▶ **RECORD SET**:
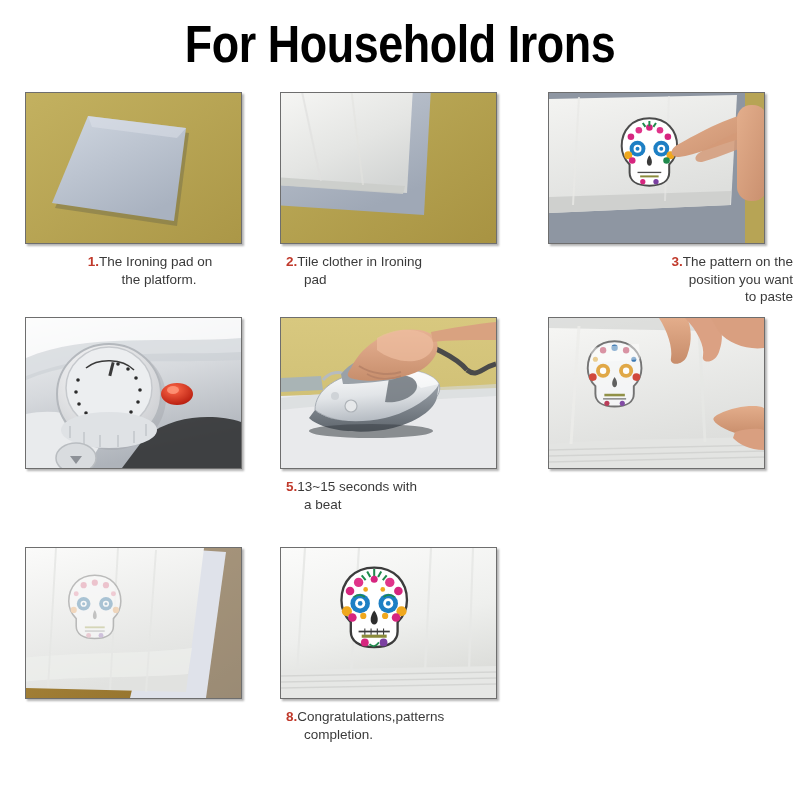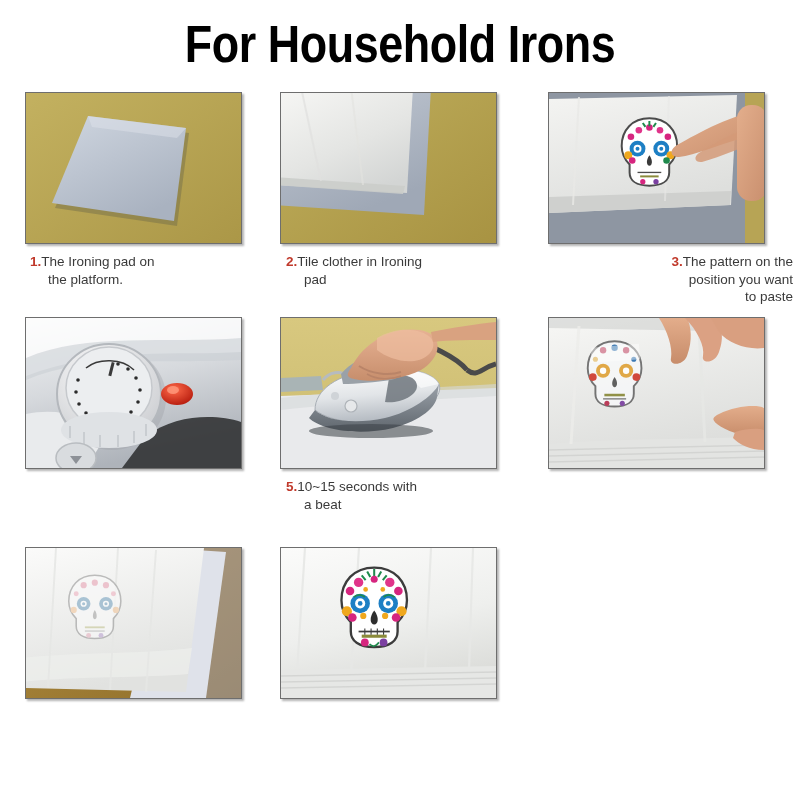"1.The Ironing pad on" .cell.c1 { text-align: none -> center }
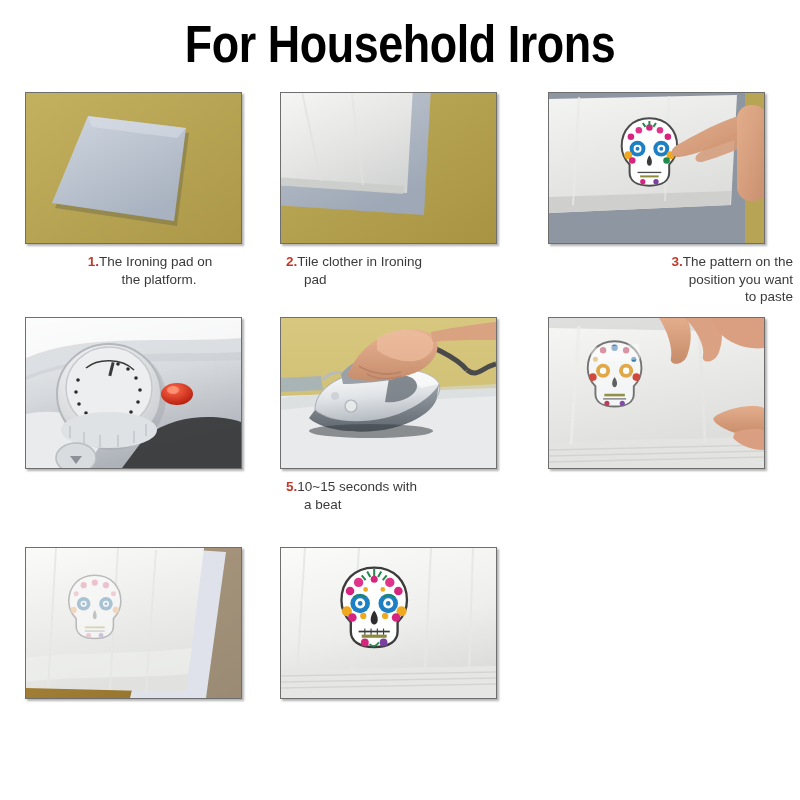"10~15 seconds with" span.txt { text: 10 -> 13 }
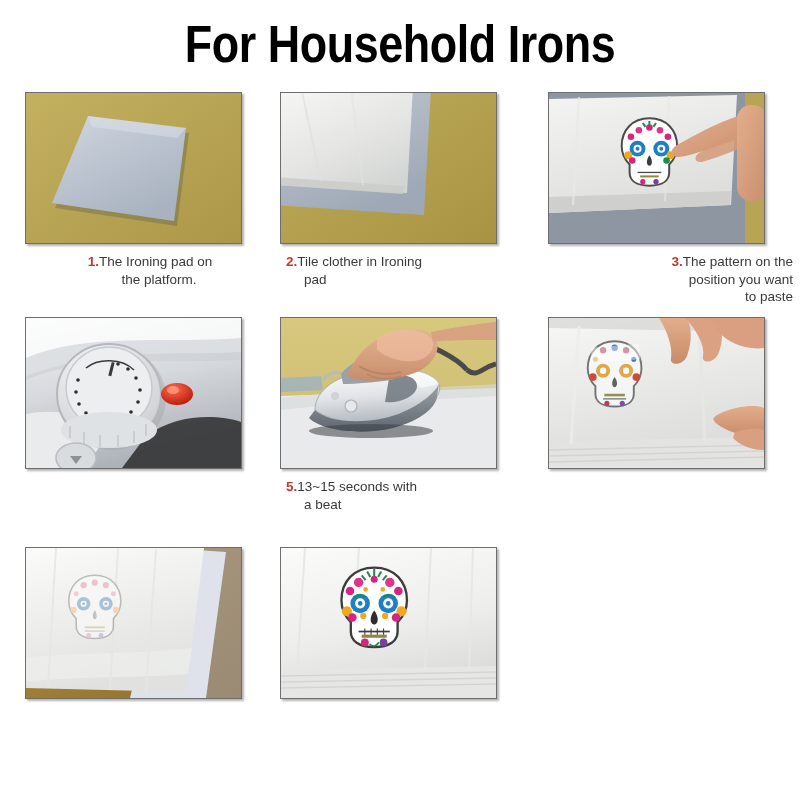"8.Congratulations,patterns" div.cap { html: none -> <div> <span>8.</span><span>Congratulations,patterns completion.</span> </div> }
---
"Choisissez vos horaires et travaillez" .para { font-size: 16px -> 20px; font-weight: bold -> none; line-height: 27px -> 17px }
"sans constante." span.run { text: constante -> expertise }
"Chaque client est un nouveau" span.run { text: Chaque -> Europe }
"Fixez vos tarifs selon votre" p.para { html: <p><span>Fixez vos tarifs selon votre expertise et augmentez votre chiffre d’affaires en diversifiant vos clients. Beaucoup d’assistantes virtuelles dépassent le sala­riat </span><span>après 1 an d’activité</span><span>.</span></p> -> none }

▶ **YOUR GOAL**: Within the listing above, the lines starting at the one containing "text-align: none ->" and ending at the one containing "html: none ->" are to be returned exactly. Omit the pictures.

▶ **COMPLETED EXERCISE**:
"1.The Ironing pad on" .cell.c1 { text-align: none -> center }
"10~15 seconds with" span.txt { text: 10 -> 13 }
"8.Congratulations,patterns" div.cap { html: none -> <div> <span>8.</span><span>Congratulations,patterns completion.</span> </div> }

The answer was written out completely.